Da “Bond girl” a spie sotto copertura: alla Cia tre agenti su quattro sono donne
Nella mitica saga di James Bond, tra intrighi internazionali e affaire sentimentali, per decenni al massimo alle donne è spettato il ruolo di “Bond girl”. Indimenticabili protagoniste di tanti di quei successi, le protagoniste femminili nella finzione filmica al massimo arrivavano a carpire i segreti del cuore dell’agente 007. Tanto che il pubblico si trovò spiazzato quando, a partire dal 1995, la serie cinematografica promosse Judy Dench a capo dell’M16, il Secret Intelligence Service britannico. Da Miss Moneypenny a M in gonnella ne è passata di acqua sotto i ponti… e non solo al cinema. È notizia di oggi, infatti, che la Central Intelligence Agency, la più famosa e potente agenzia di spionaggio sulla faccia terrestre, registra una scalata al vertice tutta al femminile: il gentil sesso – rivelano i dati più recenti sovvertendo abitudini gerarchiche e convenzioni interne – ha sferrato un vero e proprio assalto alla Cia. Entrate dalla porta di servizio nella cittadella dei poteri e dei segreti, regno incontrastato del machismo sotto mentite spoglie, e relegate quasi esclusivamente a ruoli amministrativi, oggi tre elementi su quattro dell’Intelligence più rinomata del globo sono donne. E donne sono cinque su otto dei dirigenti più importanti dell’agenzia federale.

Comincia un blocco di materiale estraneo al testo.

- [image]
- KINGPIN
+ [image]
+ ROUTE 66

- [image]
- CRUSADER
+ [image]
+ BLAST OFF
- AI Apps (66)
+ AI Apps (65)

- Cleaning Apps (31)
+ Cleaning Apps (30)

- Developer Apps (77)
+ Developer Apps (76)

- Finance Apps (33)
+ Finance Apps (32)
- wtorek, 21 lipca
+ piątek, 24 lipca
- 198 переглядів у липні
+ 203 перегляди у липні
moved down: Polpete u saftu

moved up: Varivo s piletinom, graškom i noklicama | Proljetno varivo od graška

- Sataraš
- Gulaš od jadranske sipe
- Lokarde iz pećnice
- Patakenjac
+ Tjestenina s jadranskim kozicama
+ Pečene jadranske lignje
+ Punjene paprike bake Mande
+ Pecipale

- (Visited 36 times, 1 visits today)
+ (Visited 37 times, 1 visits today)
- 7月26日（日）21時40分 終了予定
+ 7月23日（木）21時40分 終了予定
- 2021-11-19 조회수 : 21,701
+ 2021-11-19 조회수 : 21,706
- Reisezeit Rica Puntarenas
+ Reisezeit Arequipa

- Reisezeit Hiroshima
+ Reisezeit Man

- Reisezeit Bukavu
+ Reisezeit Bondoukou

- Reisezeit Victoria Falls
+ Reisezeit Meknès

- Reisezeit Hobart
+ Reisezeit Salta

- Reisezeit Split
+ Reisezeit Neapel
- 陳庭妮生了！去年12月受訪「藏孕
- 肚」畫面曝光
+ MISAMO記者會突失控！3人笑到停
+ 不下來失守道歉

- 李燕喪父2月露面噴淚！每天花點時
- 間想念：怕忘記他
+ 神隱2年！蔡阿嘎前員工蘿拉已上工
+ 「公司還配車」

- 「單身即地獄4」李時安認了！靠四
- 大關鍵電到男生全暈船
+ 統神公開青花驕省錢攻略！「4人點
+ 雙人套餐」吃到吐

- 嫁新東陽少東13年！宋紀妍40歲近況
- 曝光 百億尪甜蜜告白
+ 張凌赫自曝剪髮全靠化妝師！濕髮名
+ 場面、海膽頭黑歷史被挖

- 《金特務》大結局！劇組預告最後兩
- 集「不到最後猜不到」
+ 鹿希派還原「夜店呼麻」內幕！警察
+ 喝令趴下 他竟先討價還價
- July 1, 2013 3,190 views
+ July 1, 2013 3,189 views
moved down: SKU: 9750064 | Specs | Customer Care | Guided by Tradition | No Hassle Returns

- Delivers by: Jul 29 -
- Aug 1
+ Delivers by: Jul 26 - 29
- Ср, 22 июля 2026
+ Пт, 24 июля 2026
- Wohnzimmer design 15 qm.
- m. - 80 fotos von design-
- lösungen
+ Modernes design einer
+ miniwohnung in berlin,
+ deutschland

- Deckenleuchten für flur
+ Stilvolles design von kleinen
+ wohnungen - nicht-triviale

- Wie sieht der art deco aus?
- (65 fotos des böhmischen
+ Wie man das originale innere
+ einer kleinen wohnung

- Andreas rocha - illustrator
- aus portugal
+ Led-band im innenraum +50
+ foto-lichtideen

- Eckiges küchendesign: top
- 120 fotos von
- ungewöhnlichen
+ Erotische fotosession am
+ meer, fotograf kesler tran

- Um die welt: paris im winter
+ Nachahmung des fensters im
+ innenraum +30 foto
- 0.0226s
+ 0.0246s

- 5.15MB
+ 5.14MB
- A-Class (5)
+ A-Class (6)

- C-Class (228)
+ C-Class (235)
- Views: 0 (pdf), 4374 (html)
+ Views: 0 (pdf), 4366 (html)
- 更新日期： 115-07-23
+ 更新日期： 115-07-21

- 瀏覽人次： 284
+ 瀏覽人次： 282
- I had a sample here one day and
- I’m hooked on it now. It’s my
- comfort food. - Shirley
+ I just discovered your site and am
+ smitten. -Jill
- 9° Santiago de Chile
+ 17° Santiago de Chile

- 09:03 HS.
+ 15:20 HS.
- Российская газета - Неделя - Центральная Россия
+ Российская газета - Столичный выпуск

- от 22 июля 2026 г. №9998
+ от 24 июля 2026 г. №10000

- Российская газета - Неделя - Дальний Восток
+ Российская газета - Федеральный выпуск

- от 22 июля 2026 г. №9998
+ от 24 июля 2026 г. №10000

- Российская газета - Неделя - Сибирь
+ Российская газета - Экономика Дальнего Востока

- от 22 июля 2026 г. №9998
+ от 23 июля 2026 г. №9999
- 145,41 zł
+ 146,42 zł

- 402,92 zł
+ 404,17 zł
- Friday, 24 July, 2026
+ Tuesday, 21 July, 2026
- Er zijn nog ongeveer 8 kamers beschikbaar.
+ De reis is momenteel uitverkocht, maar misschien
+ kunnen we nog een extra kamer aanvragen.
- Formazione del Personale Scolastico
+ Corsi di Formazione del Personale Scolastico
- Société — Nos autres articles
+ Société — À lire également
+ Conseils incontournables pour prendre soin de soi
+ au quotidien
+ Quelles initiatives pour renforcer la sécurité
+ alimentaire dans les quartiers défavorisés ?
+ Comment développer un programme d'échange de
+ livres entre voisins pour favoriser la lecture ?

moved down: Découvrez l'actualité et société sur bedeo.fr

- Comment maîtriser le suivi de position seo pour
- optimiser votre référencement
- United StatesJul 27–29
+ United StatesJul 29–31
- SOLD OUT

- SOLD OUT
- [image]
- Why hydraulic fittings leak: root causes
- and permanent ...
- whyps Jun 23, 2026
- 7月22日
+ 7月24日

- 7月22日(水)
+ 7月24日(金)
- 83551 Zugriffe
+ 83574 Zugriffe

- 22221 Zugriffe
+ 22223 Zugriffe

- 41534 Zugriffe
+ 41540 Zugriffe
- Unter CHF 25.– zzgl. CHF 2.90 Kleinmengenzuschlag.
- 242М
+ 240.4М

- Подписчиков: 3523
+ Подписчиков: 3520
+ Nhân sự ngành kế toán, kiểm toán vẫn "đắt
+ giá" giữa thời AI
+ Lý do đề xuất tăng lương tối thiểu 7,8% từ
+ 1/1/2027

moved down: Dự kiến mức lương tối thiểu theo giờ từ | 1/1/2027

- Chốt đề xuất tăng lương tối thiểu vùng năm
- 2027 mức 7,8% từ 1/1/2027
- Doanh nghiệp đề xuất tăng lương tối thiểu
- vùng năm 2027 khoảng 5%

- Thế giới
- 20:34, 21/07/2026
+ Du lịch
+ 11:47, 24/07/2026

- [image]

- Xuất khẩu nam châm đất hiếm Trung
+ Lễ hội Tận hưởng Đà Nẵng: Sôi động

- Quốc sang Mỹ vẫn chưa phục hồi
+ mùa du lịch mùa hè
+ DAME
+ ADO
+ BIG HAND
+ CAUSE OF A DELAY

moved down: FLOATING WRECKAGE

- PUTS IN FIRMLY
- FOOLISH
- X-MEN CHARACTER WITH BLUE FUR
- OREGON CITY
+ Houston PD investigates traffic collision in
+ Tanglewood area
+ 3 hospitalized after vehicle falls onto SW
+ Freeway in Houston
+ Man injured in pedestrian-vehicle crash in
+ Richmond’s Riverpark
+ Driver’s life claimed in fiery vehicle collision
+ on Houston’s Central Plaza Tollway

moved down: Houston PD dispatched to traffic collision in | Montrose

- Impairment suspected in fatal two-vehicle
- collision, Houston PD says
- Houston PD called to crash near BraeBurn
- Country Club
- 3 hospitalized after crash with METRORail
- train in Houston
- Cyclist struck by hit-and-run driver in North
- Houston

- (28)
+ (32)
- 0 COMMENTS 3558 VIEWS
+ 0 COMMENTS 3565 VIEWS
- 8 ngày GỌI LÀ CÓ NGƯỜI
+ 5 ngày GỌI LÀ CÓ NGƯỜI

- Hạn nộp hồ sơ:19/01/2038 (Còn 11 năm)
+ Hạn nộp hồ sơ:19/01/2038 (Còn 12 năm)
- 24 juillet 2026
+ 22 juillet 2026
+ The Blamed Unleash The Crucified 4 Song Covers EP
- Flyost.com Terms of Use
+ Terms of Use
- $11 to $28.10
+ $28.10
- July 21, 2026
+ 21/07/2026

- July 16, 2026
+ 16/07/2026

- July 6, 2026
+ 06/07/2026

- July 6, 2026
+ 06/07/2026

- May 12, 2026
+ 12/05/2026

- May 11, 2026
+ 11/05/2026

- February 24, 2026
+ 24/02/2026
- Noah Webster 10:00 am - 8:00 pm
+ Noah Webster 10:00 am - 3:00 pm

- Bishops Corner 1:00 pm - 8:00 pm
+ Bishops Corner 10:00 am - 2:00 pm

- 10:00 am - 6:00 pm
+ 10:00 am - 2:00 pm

E pensare che solo vent’anni fa era impensabile anche solo ipotizzare la possibilità di quote rosa ai posti di comando della Cia: uno novità aziendale, quella odierna, ascrivibile in gran parte allo sdoganamento voluto e perseguito dall’attuale capo della Cia John Brennan, come dal suo predecessore generale David Petraeus, e celebrato nel corso di un recente convegno intitolato “Da dattilografe a capofila”. Così, ogni mattina alle 8,30, quando al settimo piano del quartier generale di Langley in Virginia si apre il primo briefing giornaliero dei dirigenti dello spionaggio Usa, al fianco di Brennan siedono solo graziose e agguerrite colleghe: alla sua destra il direttore esecutivo dell’Agenzia Meroe Park e alla sua sinistra il vicedirettore, Avril Haines. Di fronte è sempre presente poi il direttore delle operazioni di Intelligence, Fran Moore. E quando Breannan è in missione, è Avril a prendere la barra del timone.
Donne in carriera che hanno rivoluzionato in rosa immagine e politica dell’agenzia, che se è vero che dalla sua creazione nel 1947 ebbe più donne tra i suoi impiegati della tipica impresa Usa, è vero anche che non ha mai dato loro la possibilità di scalare la vetta e piantare la bandierina ai piani alti. Una rivoluzione rosa per cui oggi – e dati e atti del convegno lo stigmatizzano in numeri e percentuali – quasi la metà dei dipendenti dell’Agenzia sono donne. Una verità statistica suffragata anche dalle cifre relative alla qualità dei loro impieghi: il 47% degli analisti di intelligence sono donne, così come il 59% degli staff di supporto che guidano tutto, dalle comunicazioni interne alla sicurezza. Non solo: nel 2012 il 40% delle spie “undercover” sono state donne, sovvertendo una legge non scritta ma rispettata fino al quel momento: per decenni nessuna spia in gonnella era ammessa alla sezione operazioni clandestine. Niente donne sotto copertura. Niente 007 con giacca, pantalone e tacco 12. Niente affascinanti spie che sotto la muta sfoderano un fasciante abito da sera e all’open bar di un elegante albergo ordinano un Martini agitato, non mescolato. E infatti, l’indagine Usa ci dice che le “specialiste” nel 1980 erano il 9%, mentre oggi sono il 44%. Così come, sempre più frequentemente, sono donne a guidare sedi estere in zone nevralgiche e pericolose. E i successi sul terreno fioccano: a dare una caccia senza tregua al nemico numero uno degli Stati Uniti, Bin Laden, sino a scovarlo, guarda caso fu proprio la cosiddetta “banda delle sorelle”: un team di donne analiste dell’unità segreta “Alec Station”. E ancora: a stanare e catturare il terrorista di Al-Qaida Abu Musab Zarqawi in Iran fu un’altra equipe tutta rosa, capitanata da Nada Bakos, che non a caso sulla vicenda sta scrivendo un libro giustificando il segreto di tanto successo femminile in un campo notoriamente in appalto a soli uomini con un semplice argomento: «Noi donne vediamo i rischi a lungo termine. Forse perchè siamo aggressive nella protezione dei nostri figli»… Spie, si, insomma, ma guidate in missione come nella vita soprattutto da un insopprimibile istinto materno: un’arma segreta che neppure Sean Connery avrebbe potuto sferrare.